WHAT YOU HAVE TO DO:
The copy must match the data below line for line and contain no images.
◆ ◆ ◆ ◆ ◆
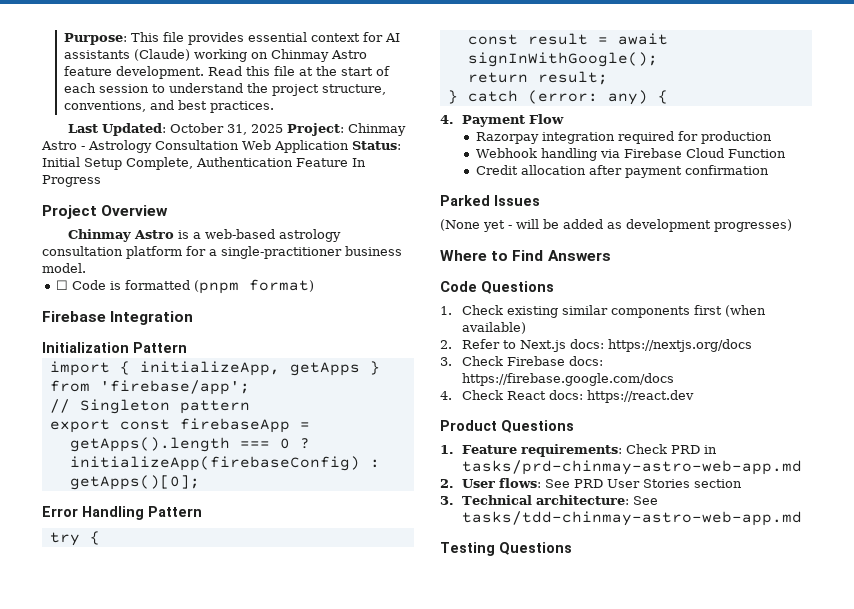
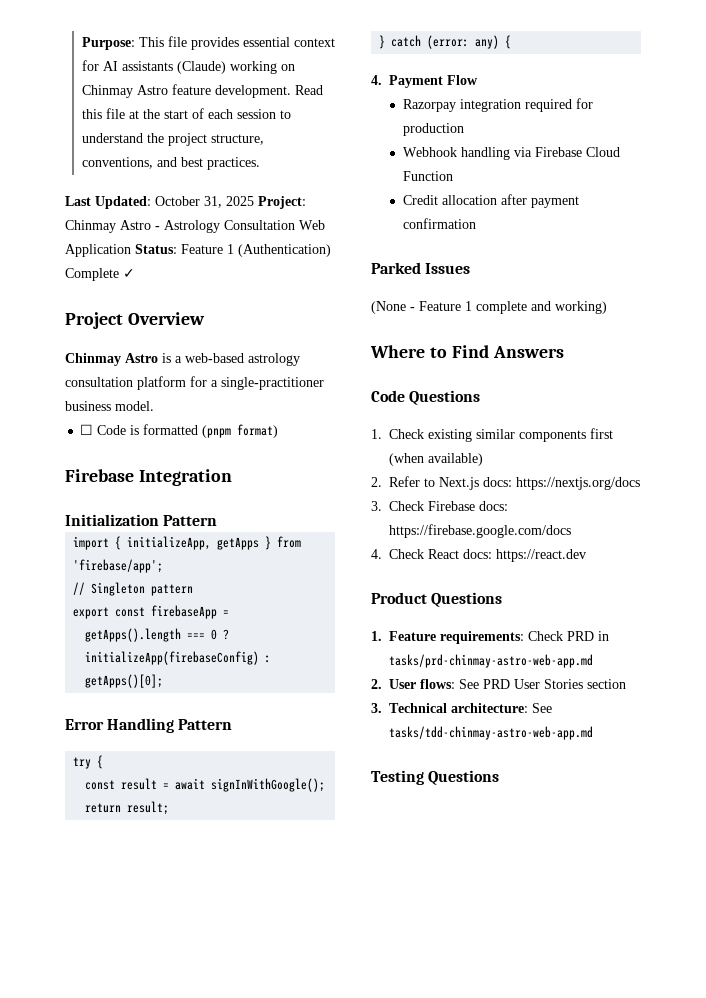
- Last Updated: October 31, 2025 Project: Chinmay Astro - Astrology Consultation Web Application Status: Initial Setup Complete, Authentication Feature In Progress
+ Last Updated: October 31, 2025 Project: Chinmay Astro - Astrology Consultation Web Application Status: Feature 1 (Authentication) Complete ✓
- (None yet - will be added as development progresses)
+ (None - Feature 1 complete and working)

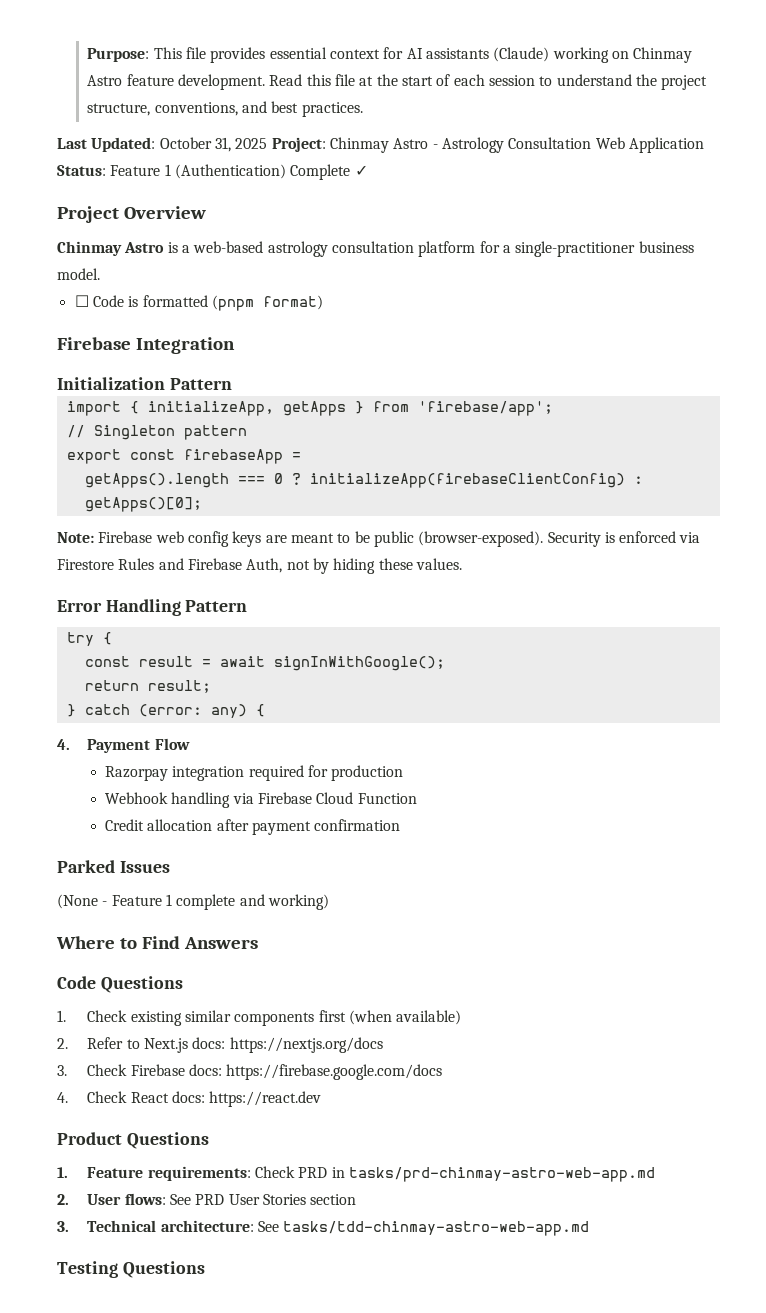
- getApps().length === 0 ? initializeApp(firebaseConfig) : getApps()[0];
+ getApps().length === 0 ? initializeApp(firebaseClientConfig) : getApps()[0];
+ Note: Firebase web config keys are meant to be public (browser-exposed). Security is enforced via Firestore Rules and Firebase Auth, not by hiding these values.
◆ ◆ ◆ ◆ ◆
RESPONSE BELOW:
- Last Updated: October 31, 2025 Project: Chinmay Astro - Astrology Consultation Web Application Status: Initial Setup Complete, Authentication Feature In Progress
+ Last Updated: October 31, 2025 Project: Chinmay Astro - Astrology Consultation Web Application Status: Feature 1 (Authentication) Complete ✓
- (None yet - will be added as development progresses)
+ (None - Feature 1 complete and working)

- getApps().length === 0 ? initializeApp(firebaseConfig) : getApps()[0];
+ getApps().length === 0 ? initializeApp(firebaseClientConfig) : getApps()[0];
+ Note: Firebase web config keys are meant to be public (browser-exposed). Security is enforced via Firestore Rules and Firebase Auth, not by hiding these values.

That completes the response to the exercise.